Viernes 29. Día V de la Octava de Navidad

 


Cuando llegó el tiempo de la purificación, según la ley de Moisés, los padres de Jesús lo llevaron a Jerusalén, para presentarlo al Señor, de acuerdo con lo escrito en la ley del Señor: «Todo primogénito varón será consagrado al Señor», y para entregar la oblación, como dice la ley del Señor: «un par de tórtolas o dos pichones.» Vivía entonces en Jerusalén un hombre llamado Simeón, hombre justo y piadoso, que aguardaba el consuelo de Israel; y el Espíritu Santo moraba en él. Había recibido un oráculo del Espíritu Santo: que no vería la muerte antes de ver al Mesías del Señor. Impulsado por el Espíritu, fue al templo. Cuando entraban con el niño Jesús sus padres para cumplir con él lo previsto por la ley, Simeón lo tomó en brazos y bendijo a Dios diciendo: «Ahora, Señor, según tu promesa, puedes dejar a tu siervo irse en paz. Porque mis ojos han visto a tu Salvador, a quien has presentado ante todos los pueblos: luz para alumbrar a las naciones y gloria de tu pueblo Israel.» Su padre y su madre estaban admirados por lo que se decía del niño.
Simeón los bendijo, diciendo a María su madre: «Mira, éste está puesto para que muchos en Israel caigan y se levanten; será como una bandera discutida: así quedará clara la actitud de muchos corazones.

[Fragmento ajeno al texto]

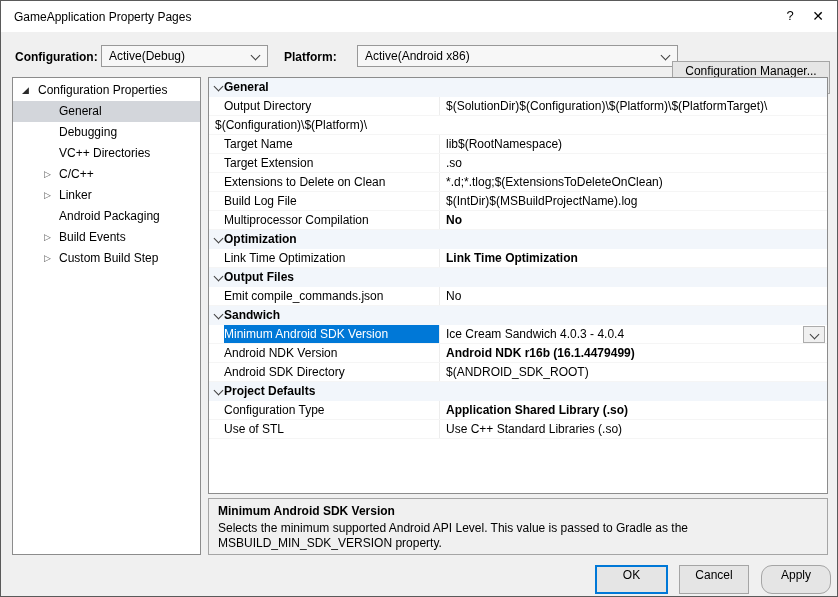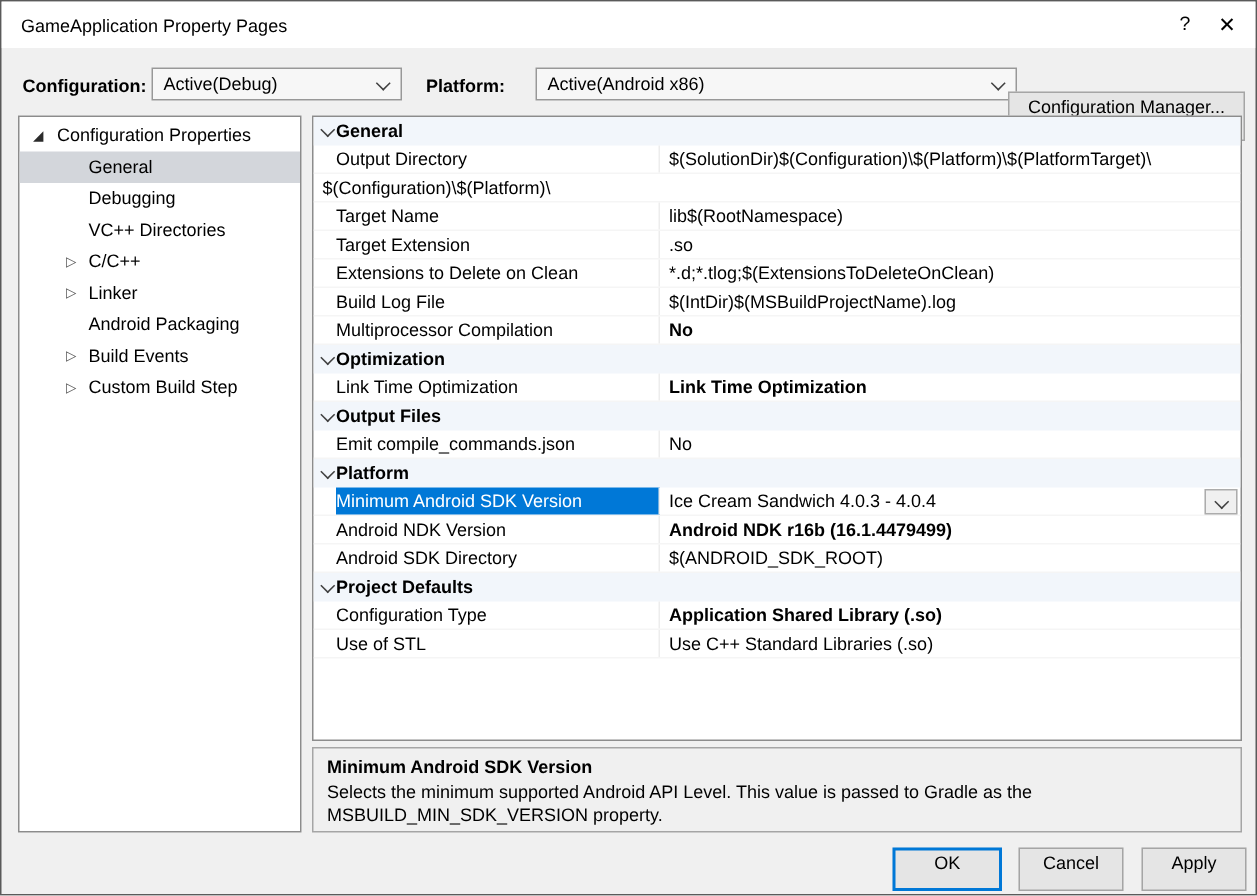"Platform" span.sec-label { text: Platform -> Sandwich }
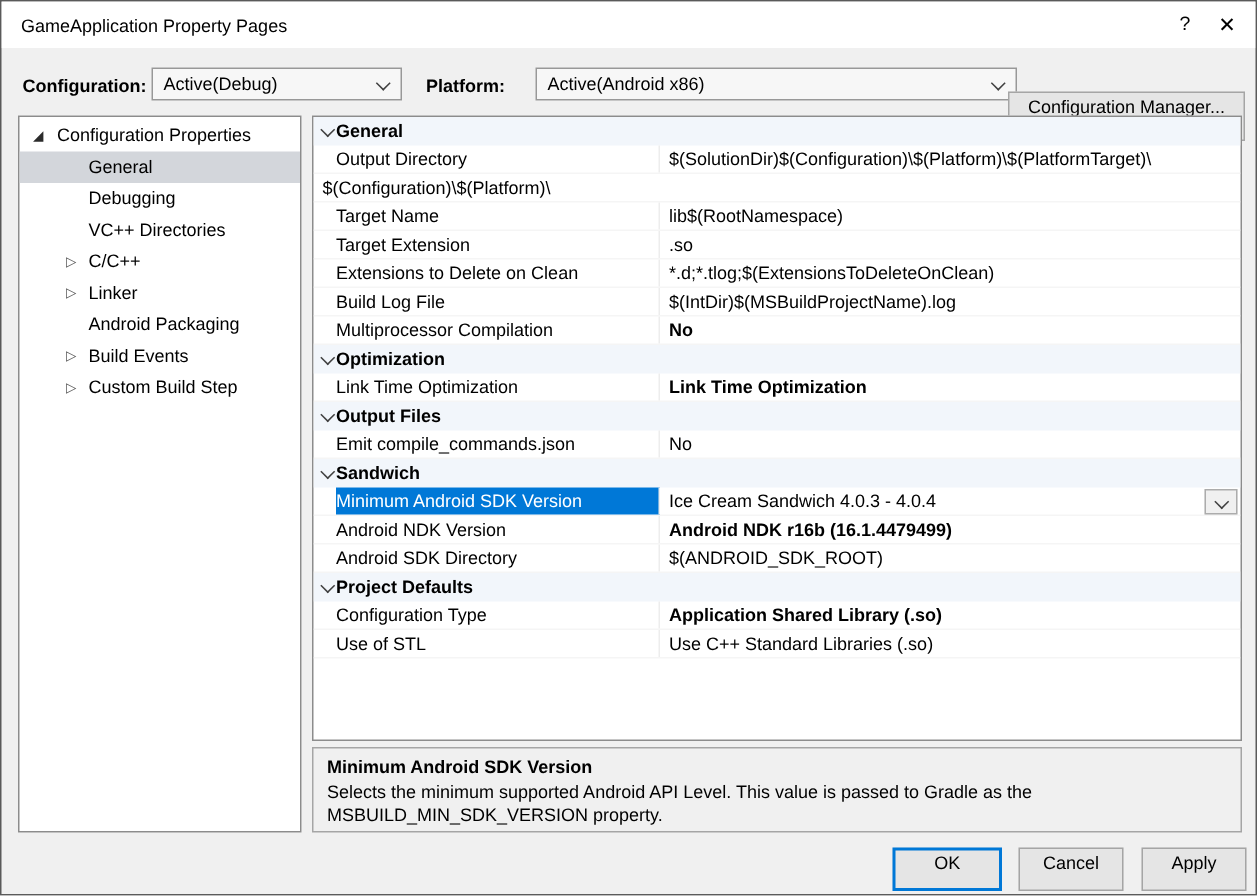"Apply" .apply { border-radius: none -> 11px }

Y a ti, una espada te traspasará el alma.»
Lc 2, 22-35

A fuerza de lirismo hemos borrado la humillación y el frío de Belén.
Navidad profanada la que oculta el incómodo trazo de verdad: establo abandonado, cruda noche, soledad y pobreza son la prueba de que a Dios no le va el falseamiento de la recia y concreta realidad.
Que Dios no hizo remilgo a la humildad de calzar la alpargata vergonzante
del hombre peregrino y vagabundo.
En la leve figura de este Niño golpea poderoso el corazón de Dios.
A ver si de una vez entra en nosotros el gozo verdadero de la Navidad pura, comprometida en amor.